My mentor, when I started drywall finishing, always skim coated closets to the same level as the rest of house. We do Level 4 smooth/flat wall here in my area (Eastern Canada). I brought up the fact that in new construction, most of the time we painted the closets the same color as the trim (usually white). Over the past several years now, I've decided that doing anything more than a Level 3 is completely unnecessary in small unlit places like closets, crawl spaces, etc. We butted heads on this often, though they finally relented when I explained that most people do not take a critical look at a closets, as when a house is finished, they get filled up with stuff. White, even a glossy white hides a lot of imperfections in the mud work in unlit areas.

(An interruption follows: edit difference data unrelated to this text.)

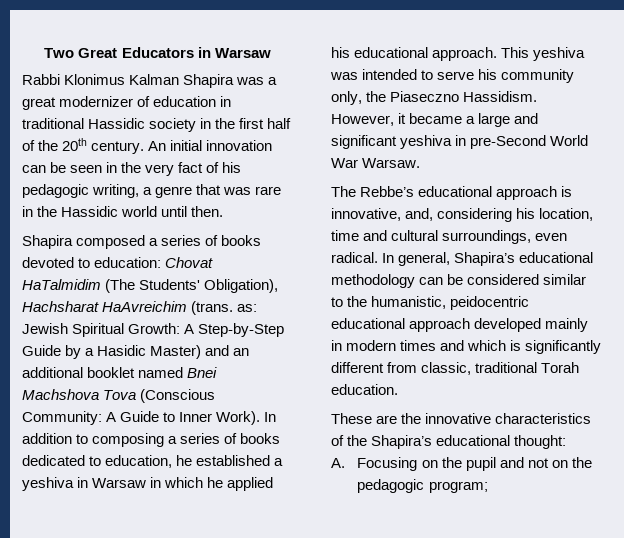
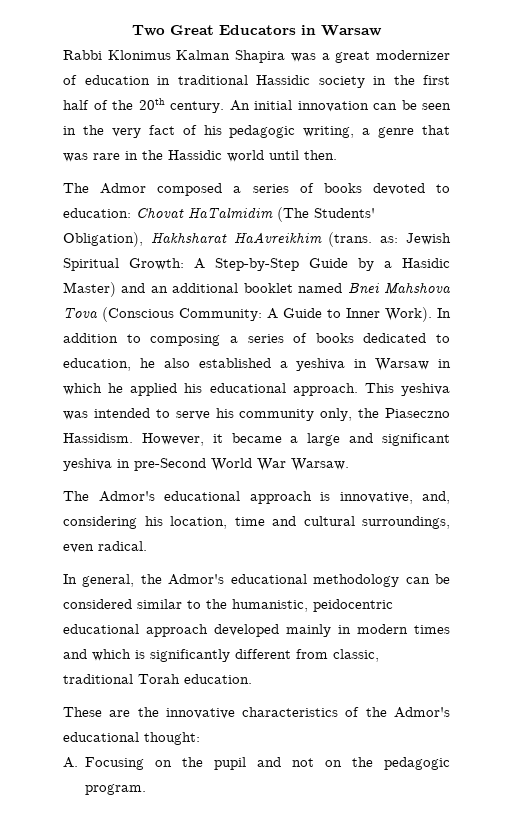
- Shapira composed a series of books devoted to education: Chovat HaTalmidim (The Students' Obligation), Hachsharat HaAvreichim (trans. as: Jewish Spiritual Growth: A Step-by-Step Guide by a Hasidic Master) and an additional booklet named Bnei Machshova Tova (Conscious Community: A Guide to Inner Work).
+ The Admor composed a series of books devoted to education: Chovat HaTalmidim (The Students' Obligation), Hakhsharat HaAvreikhim (trans. as: Jewish Spiritual Growth: A Step-by-Step Guide by a Hasidic Master) and an additional booklet named Bnei Mahshova Tova (Conscious Community: A Guide to Inner Work).
- In addition to composing a series of books dedicated to education, he established a yeshiva in Warsaw in which he applied his educational approach.
+ In addition to composing a series of books dedicated to education, he also established a yeshiva in Warsaw in which he applied his educational approach.
- The Rebbe’s educational approach is innovative, and, considering his location, time and cultural surroundings, even radical. In general, Shapira’s educational methodology can be considered similar to the humanistic, peidocentric educational approach developed mainly in modern times and which is significantly different from classic, traditional Torah education.
+ The Admor's educational approach is innovative, and, considering his location, time and cultural surroundings, even radical.
+ In general, the Admor's educational methodology can be considered similar to the humanistic, peidocentric educational approach developed mainly in modern times and which is significantly different from classic, traditional Torah education.
- These are the innovative characteristics of the Shapira’s educational thought:
+ These are the innovative characteristics of the Admor's educational thought:
- A. Focusing on the pupil and not on the pedagogic program;
+ A. Focusing on the pupil and not on the pedagogic program.

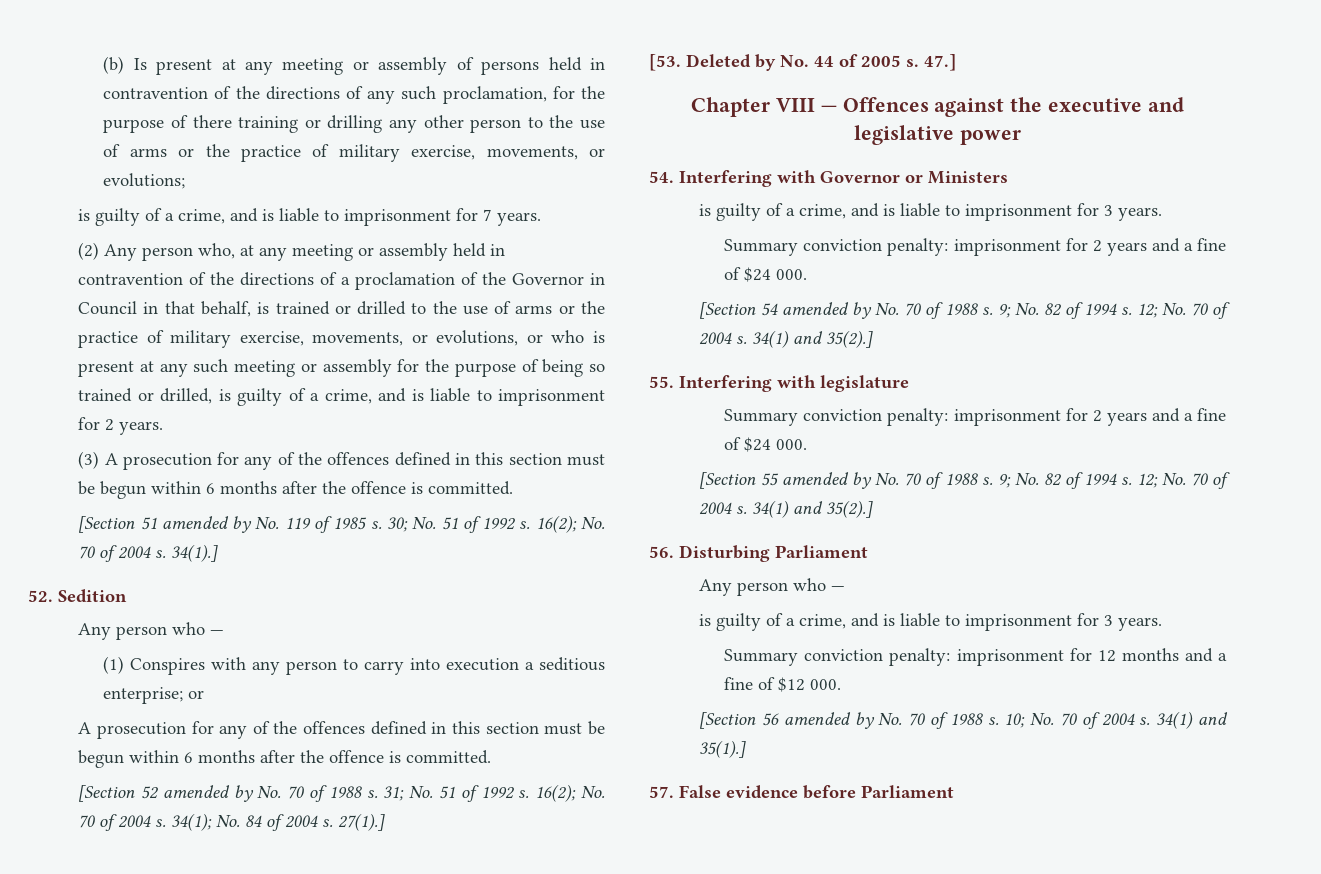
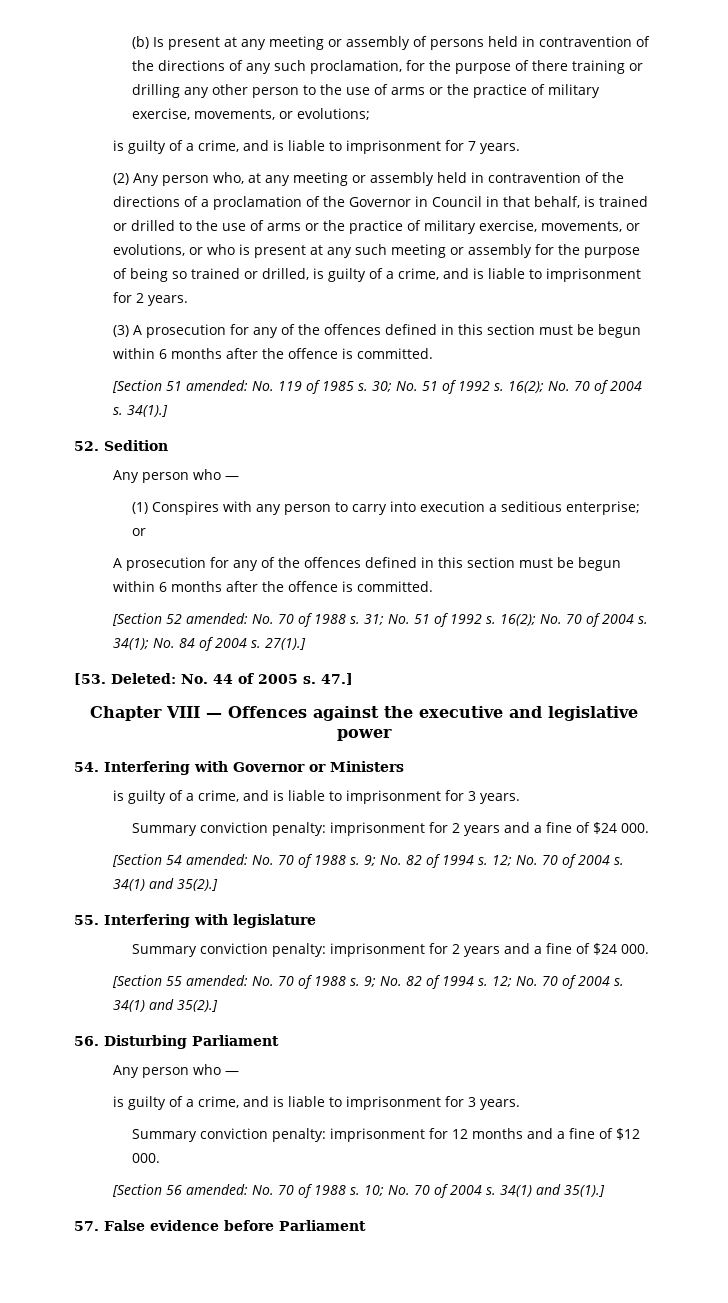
- [Section 51 amended by No. 119 of 1985 s.
+ [Section 51 amended: No. 119 of 1985 s.
- [Section 52 amended by No. 70 of 1988 s.
+ [Section 52 amended: No. 70 of 1988 s.
- [53. Deleted by No. 44 of 2005 s.
+ [53. Deleted: No. 44 of 2005 s.
- [Section 54 amended by No. 70 of 1988 s.
+ [Section 54 amended: No. 70 of 1988 s.
- [Section 55 amended by No. 70 of 1988 s.
+ [Section 55 amended: No. 70 of 1988 s.
- [Section 56 amended by No. 70 of 1988 s.
+ [Section 56 amended: No. 70 of 1988 s.

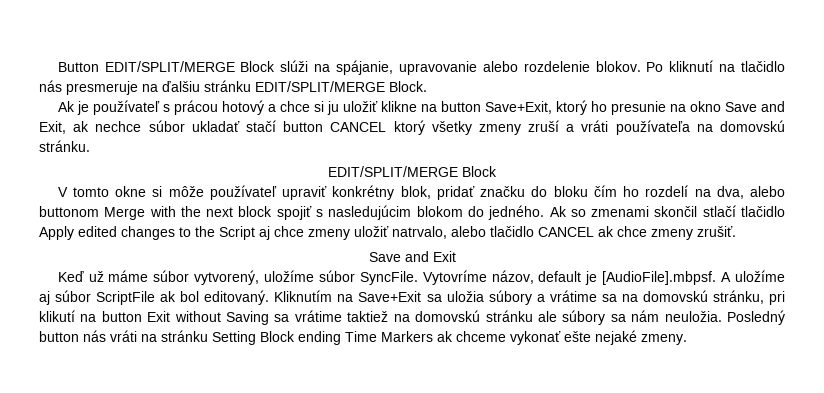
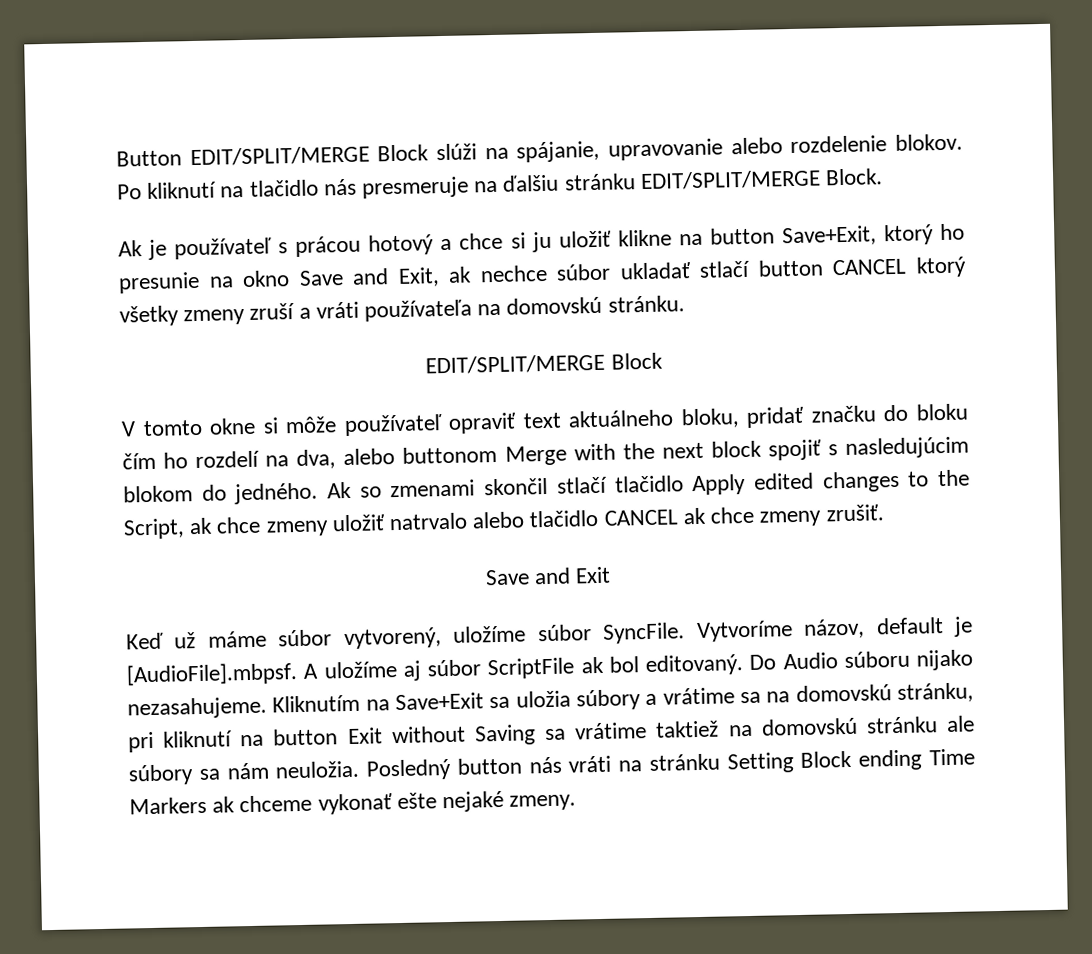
- Ak je používateľ s prácou hotový a chce si ju uložiť klikne na button Save+Exit, ktorý ho presunie na okno Save and Exit, ak nechce súbor ukladať stačí button CANCEL ktorý všetky zmeny zruší a vráti používateľa na domovskú stránku.
+ Ak je používateľ s prácou hotový a chce si ju uložiť klikne na button Save+Exit, ktorý ho presunie na okno Save and Exit, ak nechce súbor ukladať stlačí button CANCEL ktorý všetky zmeny zruší a vráti používateľa na domovskú stránku.
- V tomto okne si môže používateľ upraviť konkrétny blok, pridať značku do bloku čím ho rozdelí na dva, alebo buttonom Merge with the next block spojiť s nasledujúcim blokom do jedného.
+ V tomto okne si môže používateľ opraviť text aktuálneho bloku, pridať značku do bloku čím ho rozdelí na dva, alebo buttonom Merge with the next block spojiť s nasledujúcim blokom do jedného.
- Ak so zmenami skončil stlačí tlačidlo Apply edited changes to the Script aj chce zmeny uložiť natrvalo, alebo tlačidlo CANCEL ak chce zmeny zrušiť.
+ Ak so zmenami skončil stlačí tlačidlo Apply edited changes to the Script, ak chce zmeny uložiť natrvalo alebo tlačidlo CANCEL ak chce zmeny zrušiť.
- Vytovríme názov, default je [AudioFile].mbpsf. A uložíme aj súbor ScriptFile ak bol editovaný.
+ Vytvoríme názov, default je [AudioFile].mbpsf. A uložíme aj súbor ScriptFile ak bol editovaný.
+ Do Audio súboru nijako nezasahujeme.
- Kliknutím na Save+Exit sa uložia súbory a vrátime sa na domovskú stránku, pri klikutí na button Exit without Saving sa vrátime taktiež na domovskú stránku ale súbory sa nám neuložia.
+ Kliknutím na Save+Exit sa uložia súbory a vrátime sa na domovskú stránku, pri kliknutí na button Exit without Saving sa vrátime taktiež na domovskú stránku ale súbory sa nám neuložia.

I guess what I'm looking for is other people's thoughts and opinions on this.


----------



## Shelwyn (Apr 10, 2015)

We usually do light texture in unlit closets.


----------



## picks drywall (Apr 13, 2021)

gets same as rest of home.


----------



## ckshadd (Nov 21, 2021)

work out with contractor they can pay a little less for less quality work in closet which is what most contractors around here seem to take cause get covered in shelves anyways or they get full price dick to the face


----------



## kwik (Oct 21, 2021)

Retired now, but when I was in business closets were done the same as the rest of the house. We used to tell people one way to check the quality of a drywaller is to look at one of their jobs & look in the closets. If they're cutting cprners in the closets, what are they doing in the rest of the house?


----------



## Thepelletier (Nov 27, 2021)

I had a job fixing closets. You can get away with one coat on your flats. Your 3 ways still gotta be decently sharp. As long as it's Paintable they say. One bad closet. They start looking in every closet. Be careful.


----------